Other British poets have written on the subject. Bloodaxe called Ken Smith’s poem The Wall ‘the quintessential English poem on the Berlin Wall’ — due to potential copyright infringements I am not going to publish it, but here is the Facebook link for you poetry nuts:

On the same post you will find a link to the New York Times page containing 9 poems on the Berlin Wall commissioned by the paper on the 20th anniversary of the fall (where you can download all 9 poems as a single jpeg). The poets commissioned hail from US, Poland, Yugoslavia (Slovenia), Germany and Russia. Bloodaxe wonders why on earth there were no British poets included. Well, there were no Canadians, Icelanders, Mexicans, South Africans, Irish either. Being born in Yugoslavia myself, it’s only fitting that I should post a poem by a then-Yugoslav writer Tomaž Šalamun. I like the poem’s seemingly disinterested, laconic voice, and the way it works as a curious hodgepodge: bumblebees, a resurrected Artaud, Ron Padgett, the Pergamon Museum, the Great Depression, all laid out as evocative couplets like twinned remnants of an ancient wall.
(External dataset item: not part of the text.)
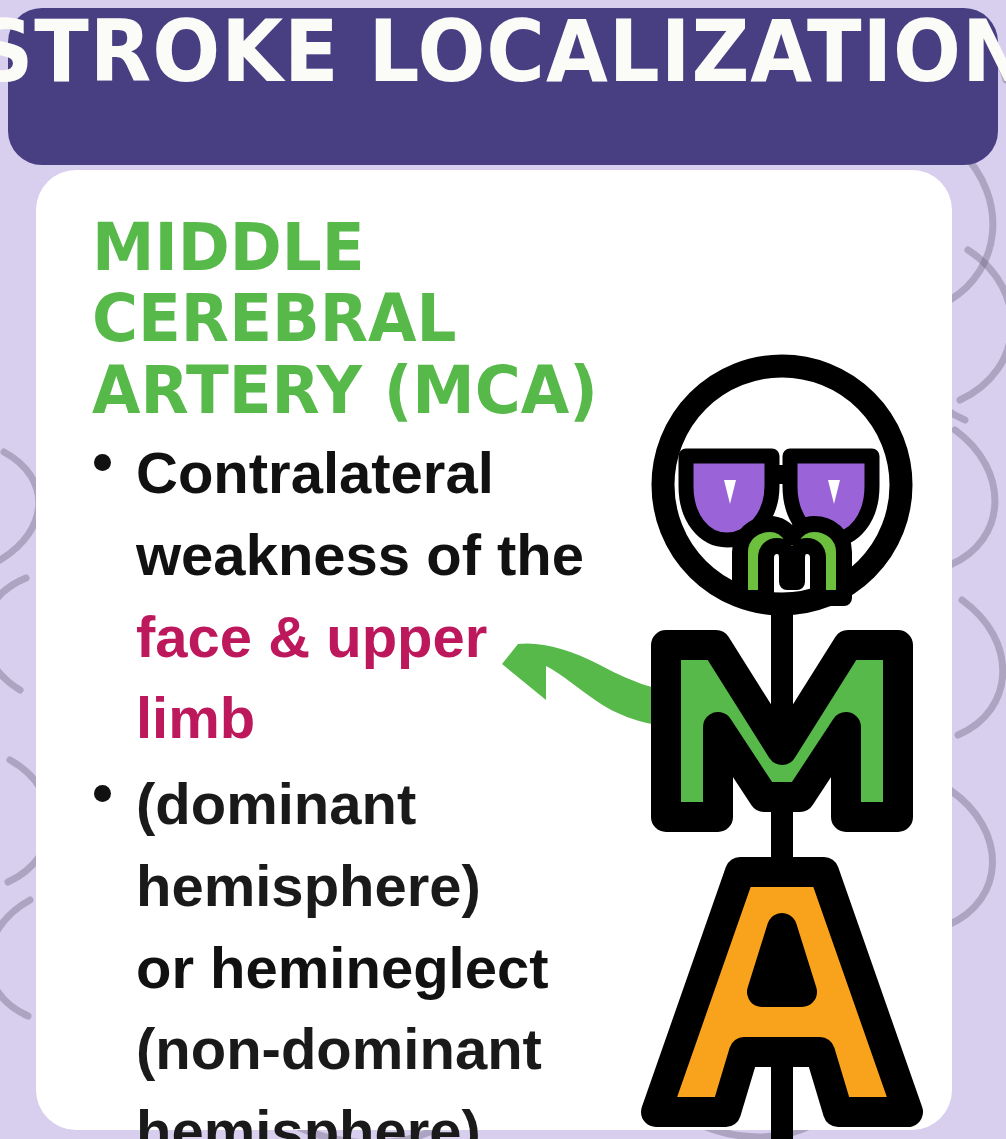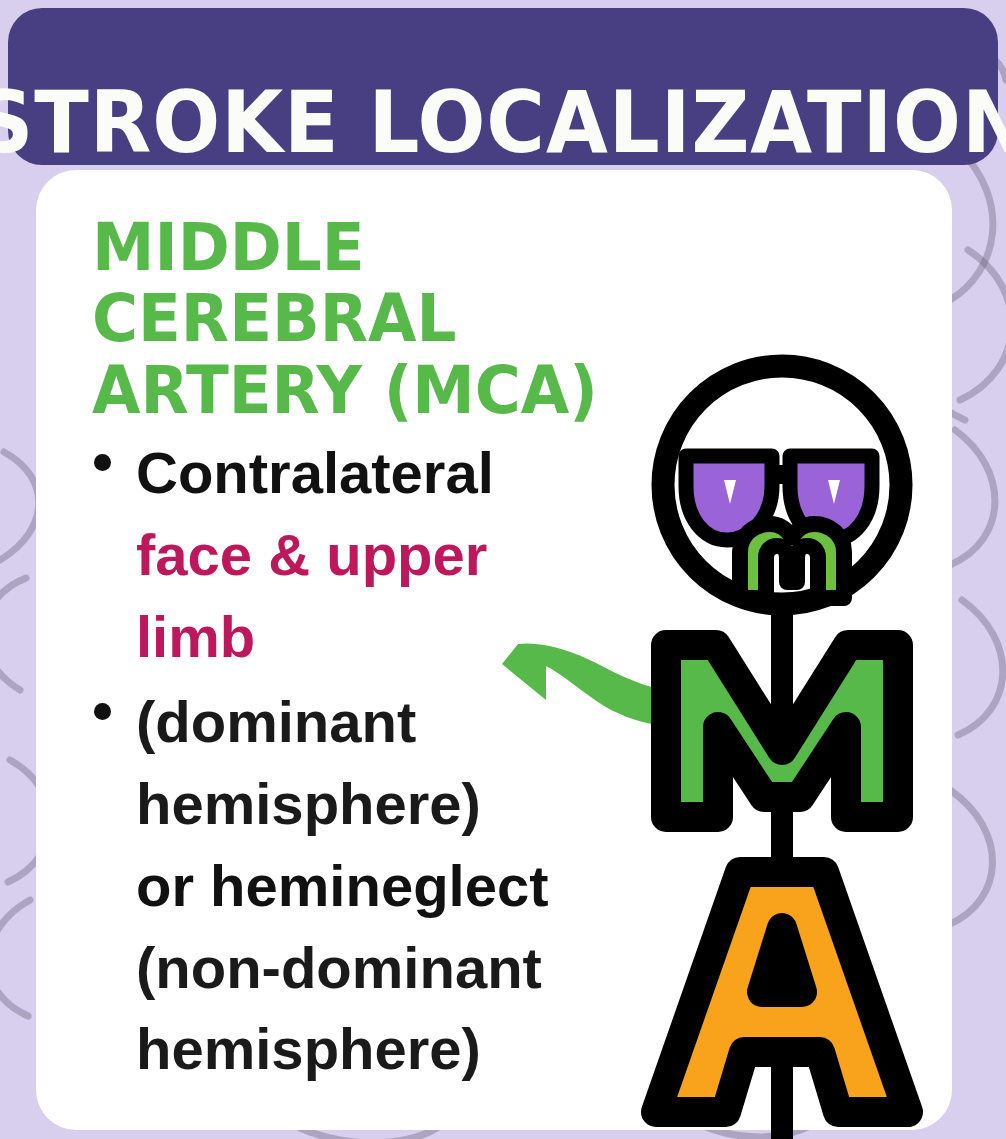"STROKE LOCALIZATION" .header-bar { align-items: flex-end -> flex-start }
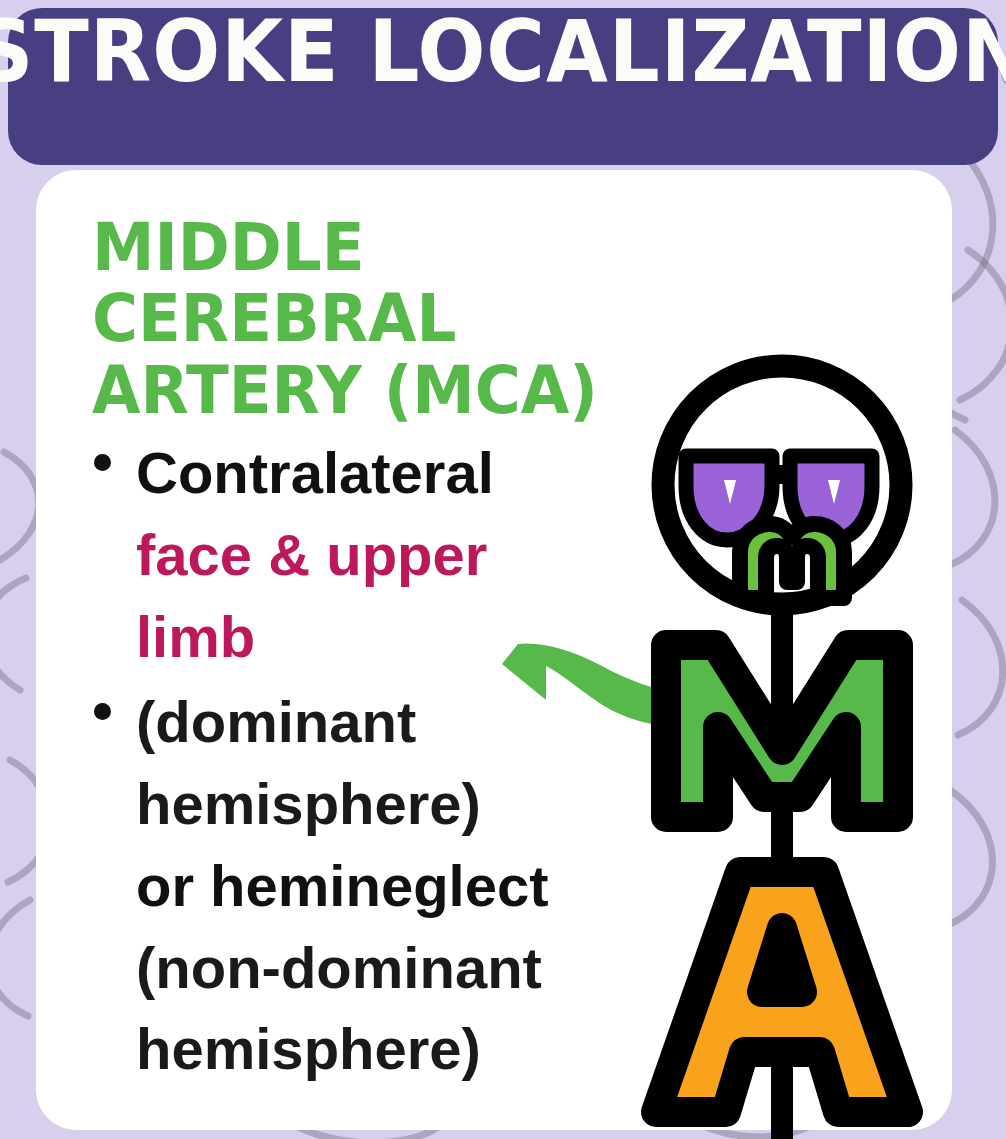"weakness of the" span.b-line { html: none -> <span>weakness of the</span> }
Click on the image to view the poem large.

It is funny, astonishing even, that the Wall is described by Šalamun as being ‘thick’ whereas Sweeney calls it ‘astoundingly thin’. Even if one took these descriptions metaphorically — ‘thickness’ may hint at the magnitude of separation, ‘thinness’ at the poet’s realization that the apparent thickness was in fact very fragile, or that Sweeney the poet had expected the wall to be much thicker — this poetic discrepancy calls for factual clarification. Having recently seen two original slabs in Okinawa, I recall that the thickness/thinness was no more than 20cm. Well, just to make sure I’ve consulted a few internet sources. Although there were variations in the construction, the final scores amount to this: the Wall was 4.1 m/13.5 ft high, 16 cm/7 in thick, 155 km/96 mi long. Made of concrete slabs. End of story.